What Comes Next?

To recrop or not recrop? And if so, what should be planted? Those are the questions. Growers offer the answers.

Many no-tillers are thinking about short-season crops, forage and ground covers, and some of those growers turned to Farmer’s Forum, the online bulletin board at www.no-tillfarmer.com, for advice from folks with experience in similar situations. Here are highlights from their discussions.

No-Till Wheat After Wheat 

I’m thinking about no tilling wheat into wheat stubble. Are there any pros or cons about doing this, and how well does it really work? I will be no-tilling after first-year wheat.

— Cowman

I tried this when no-tilling was just starting to be promoted in the early 1990s. It planted well, but it was terrible when it was cut. I had some again this year, and it didn’t look bad, but the stand was uneven. If you’re doing it, I suggest selecting a different variety with the best disease rating.

Volunteer wheat is also a problem; hold off on a burndown spraying as long as possible to get the best results. Chances are you will have to spray twice anyway.

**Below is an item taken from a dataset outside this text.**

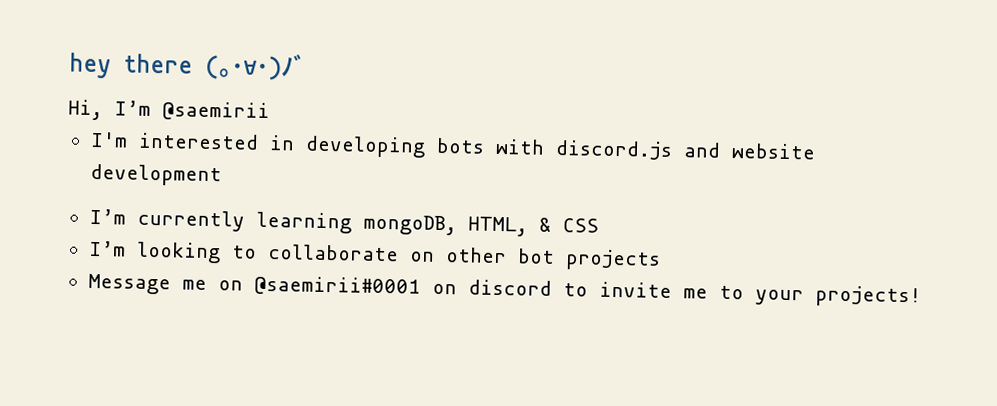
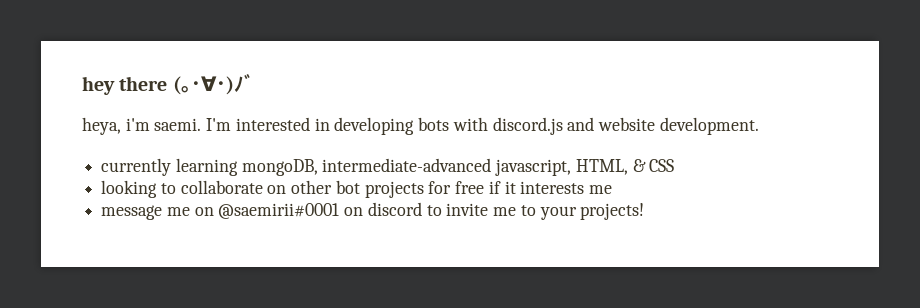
[68,99,270,122] Hi, I’m @saemirii // -> [82,117,202,135] heya, i'm saemi.
[89,163,222,187] [88,208,126,225] development // I’m -> [659,117,759,135] development. //
(457, 225) none -> [322,158,572,176] intermediate-advanced javascript,
[88,240,126,257] I’m -> (675, 165) none
[87,273,171,295] // Message -> [428,181,612,194] [101,205,163,220] for free if it interests me // message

—John, john32070@earthlink.net

Recropping wheat is risky business, especially if you’re no-tilling. You open yourself up to disease and grassy weed problems, but you can probably get by for 1 year. The troubles get worse the longer you’re in wheat. If you do recrop, spray out any grassy weeds and volunteer wheat a couple of weeks before you seed, if possible, to reduce the so called “green bridge” effect that lets diseases go from one year to the next. You’ll need more fertilizer, too.